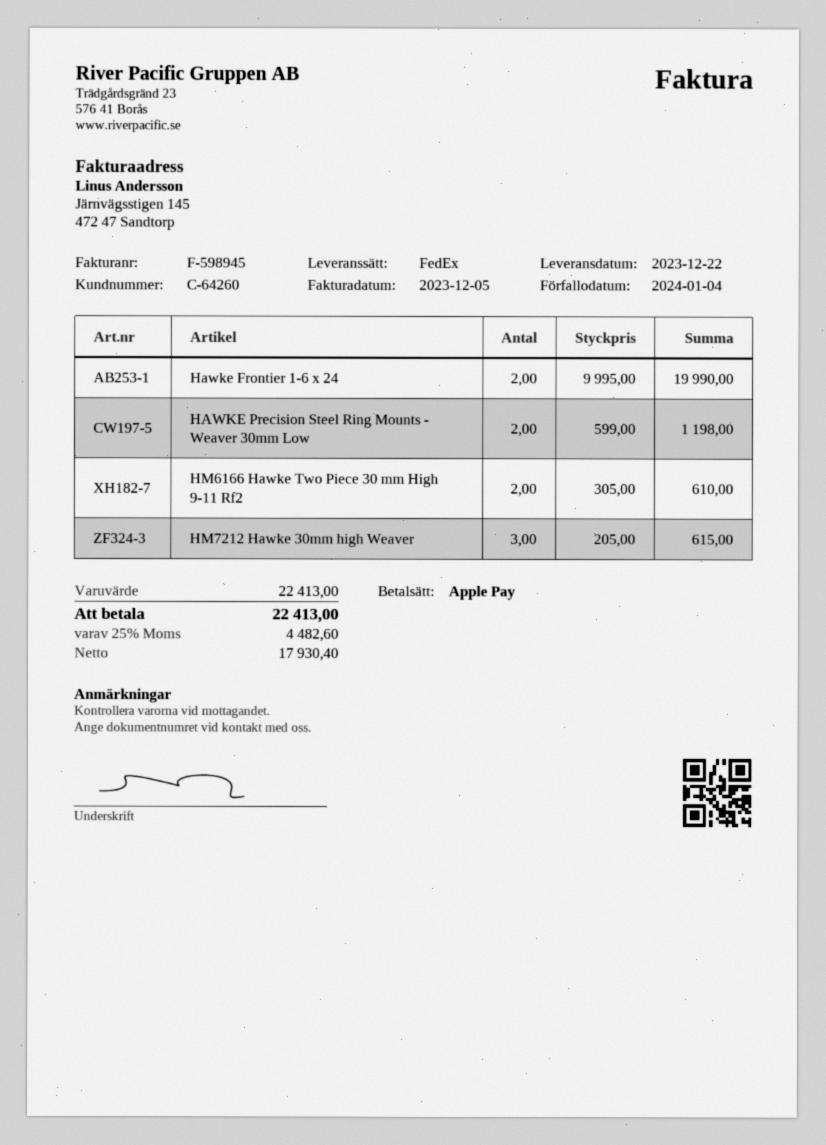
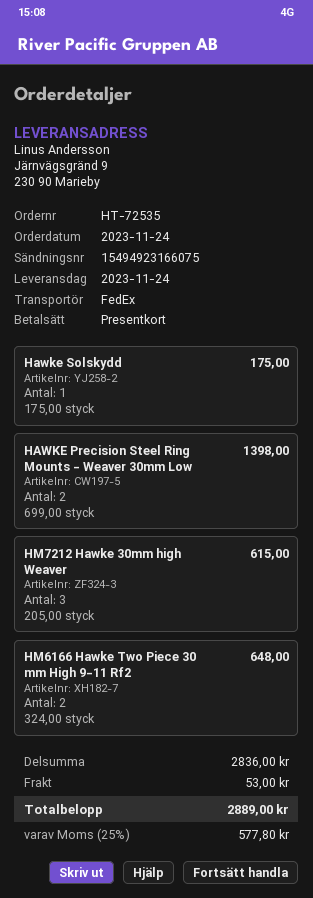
delivery date: 2023-12-22 -> 2023-11-24
payment method: Apple Pay -> gift card
Hawke Frontier 1-6 x 24: 2 x 9995.00 = 19990.00 -> none
HAWKE Precision Steel Ring Mounts - Weaver 30mm Low: 2 x 599.00 = 1198.00 -> 2 x 699.00 = 1398.00
HM6166 Hawke Two Piece 30 mm High 9-11 Rf2: 2 x 305.00 = 610.00 -> 2 x 324.00 = 648.00
Hawke Solskydd: none -> 1 x 175.00 = 175.00
subtotal: 22413.00 -> 2836.00
shipping: none -> 53.00
tax: 25% = 4482.60 -> 25% = 577.80
total: 22413.00 -> 2889.00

=======

Task instructions: Where does the word "none" appear in the material above? Copy every line that holds it.

Task response:
Hawke Frontier 1-6 x 24: 2 x 9995.00 = 19990.00 -> none
Hawke Solskydd: none -> 1 x 175.00 = 175.00
shipping: none -> 53.00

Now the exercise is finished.